Valido sino a revoca o modifica da parte dell’assemblea.

 GRUPPO 1: Amministrazioni ed istituzioni di diritto italiano

quota da concordare

Amministrazioni ed istituzioni internazionali: possono optare, motivandone le ragioni, per la qualifica di membri Osservatori. In tal caso sono esenti dal pagamento delle quote annuali ma non hanno diritto di voto.

Viceversa possono richiedere comunque di acquisire lo status di Soci SOSTENITORI, impegnandosi a versare contribuzioni pluriannuali (il cui importo va negoziato col Comitato Esecutivo), sotto forma di donazioni o altro.

GRUPPO 2: Società Civile – NGO– Fondazioni        

Quota di euro 100-250-500-1000 euro (CAT.1-2-3-4 in base al giro d’affari*) 

Aderenti individuali (possono aderire solo in qualità di osservatori *):

Quota di 100 euro

NB: i giovani di meno di 30 anni aderenti ad IGF giovani beneficiano di una quota ridotta del 50%

GRUPPO 3: Aziende ed associazioni categoria industriali

Quota di euro 100-250-500-1000 (CAT.1-2-3-4 in base al giro d’affari *)

GRUPPO 4: Università, Centri di Ricerca, Scuole

Quota da concordare (vedi quanto precisato per gruppo 1)

 

GRUPPO 5: Comunità tecnica con una quota riservata ai media

quota di euro 100-250-500-1000 (CAT.1-2-3-4 in base al giro d’affari *)

 GRUPPO 6: Altri settori non rappresentati

quota di euro 100-250-500-1000 (CAT.1-2-3-4 in base al giro d’affari *)

(*) Osservatori: gli osservatori non hanno diritto di voto, nè possono esercitare i diritti elettorali attivi e passivi , salvo che per quelli iscritti alla categoria giovani, cui spetta l’elezione del rappresentante di settore. In compenso possono pienamente partecipare a tutte le altre attività dell’associazione e possono far parte dei gruppi di lavoro o ricoprire incarichi e deleghe in funzione delle loro competenze.

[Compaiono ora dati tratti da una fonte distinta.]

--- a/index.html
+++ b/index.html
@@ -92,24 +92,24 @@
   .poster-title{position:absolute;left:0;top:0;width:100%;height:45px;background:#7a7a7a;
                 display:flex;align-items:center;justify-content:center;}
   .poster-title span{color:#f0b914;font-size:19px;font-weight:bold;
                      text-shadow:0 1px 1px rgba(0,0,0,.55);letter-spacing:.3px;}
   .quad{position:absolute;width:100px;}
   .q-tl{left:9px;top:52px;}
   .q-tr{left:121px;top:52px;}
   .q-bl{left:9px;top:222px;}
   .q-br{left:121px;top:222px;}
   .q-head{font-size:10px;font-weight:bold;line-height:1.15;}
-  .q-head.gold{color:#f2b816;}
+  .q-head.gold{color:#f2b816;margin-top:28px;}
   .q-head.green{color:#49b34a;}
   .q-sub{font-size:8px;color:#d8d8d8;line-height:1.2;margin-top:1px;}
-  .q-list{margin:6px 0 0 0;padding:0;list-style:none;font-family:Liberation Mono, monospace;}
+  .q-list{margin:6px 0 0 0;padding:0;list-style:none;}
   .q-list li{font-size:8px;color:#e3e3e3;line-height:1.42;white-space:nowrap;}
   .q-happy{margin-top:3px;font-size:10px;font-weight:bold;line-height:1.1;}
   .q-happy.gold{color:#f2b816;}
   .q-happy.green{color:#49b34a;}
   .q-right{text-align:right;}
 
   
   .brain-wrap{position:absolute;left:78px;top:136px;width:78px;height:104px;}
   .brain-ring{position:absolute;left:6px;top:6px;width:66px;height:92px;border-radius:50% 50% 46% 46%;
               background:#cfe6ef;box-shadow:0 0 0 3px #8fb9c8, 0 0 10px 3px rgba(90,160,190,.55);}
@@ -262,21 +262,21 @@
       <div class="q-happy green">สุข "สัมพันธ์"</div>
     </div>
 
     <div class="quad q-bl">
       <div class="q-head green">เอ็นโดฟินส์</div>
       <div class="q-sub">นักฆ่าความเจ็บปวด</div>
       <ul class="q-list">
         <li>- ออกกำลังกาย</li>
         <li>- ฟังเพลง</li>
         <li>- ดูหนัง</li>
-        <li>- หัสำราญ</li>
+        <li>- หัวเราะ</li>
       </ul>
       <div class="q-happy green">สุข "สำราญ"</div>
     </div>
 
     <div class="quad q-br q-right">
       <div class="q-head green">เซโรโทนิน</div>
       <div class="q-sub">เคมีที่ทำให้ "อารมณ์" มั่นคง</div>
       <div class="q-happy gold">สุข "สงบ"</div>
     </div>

MODALITÀ CALCOLO DEL GIRO D’AFFARI:

La definizione del giro d’affari adotta i parametri previsti dall’Unione Europea a questo proposito per le imprese,che viene qui ampliato anche alle altre categorie citate  (cfr. http://publications.europa.eu/resource/cellar/1bd0c013-0ba3-4549-b879-0ed797389fa1.0010.02/DOC_2).

Basta che uno solo dei due criteri sia presente, per rientrare nella categoria superiore.

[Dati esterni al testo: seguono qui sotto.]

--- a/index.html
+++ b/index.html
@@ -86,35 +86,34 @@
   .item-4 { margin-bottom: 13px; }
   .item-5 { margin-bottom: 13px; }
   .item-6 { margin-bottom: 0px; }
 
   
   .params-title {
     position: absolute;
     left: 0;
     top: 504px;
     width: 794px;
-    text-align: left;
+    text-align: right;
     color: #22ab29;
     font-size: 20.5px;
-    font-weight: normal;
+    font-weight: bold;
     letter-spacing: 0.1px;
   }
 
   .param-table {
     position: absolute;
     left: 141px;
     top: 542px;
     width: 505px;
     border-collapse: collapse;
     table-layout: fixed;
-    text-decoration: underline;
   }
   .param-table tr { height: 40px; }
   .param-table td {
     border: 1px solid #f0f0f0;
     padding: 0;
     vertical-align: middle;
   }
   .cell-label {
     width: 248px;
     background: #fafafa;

CAT 1 – microimpresa: meno di 10 dipendenti e un fatturato (la quantità di denaro ricavato in un periodo specifico) o bilancio (un prospetto delle attività e delle passività dell’organismo) annuo inferiore ai 2 milioni di euro;

CAT. 2 – piccola impresa: meno di 50 dipendenti e un fatturato o bilancio annuo inferiore a 10 milioni di euro;

CAT. 3 – media impresa: meno di 250 dipendenti e un fatturato annuo inferiore a 50 milioni di euro o un bilancio inferiore a 43 milioni di euro.

CAT. 4 – Grande impresa: le imprese che oltrepassano anche uno solo dei parametri della cat. 3

 

ALTRI GRUPPI:

Soci fondatori: coloro che  hanno  contribuito  alla  stesura  dello  statuto  e  hanno  dato  vita all’associazione. È uno status temporaneo della durata di sei anni

Soci sostenitori: coloro che aderiscono all’associazione attraverso dei contributi straordinari le cui modalità sono da negoziare con il Comitato Esecutivo. Una volta la proposta approvata dal CE, entrano a far parte del Comitato scientifico e di Indirizzo per la durata del contributo fornito.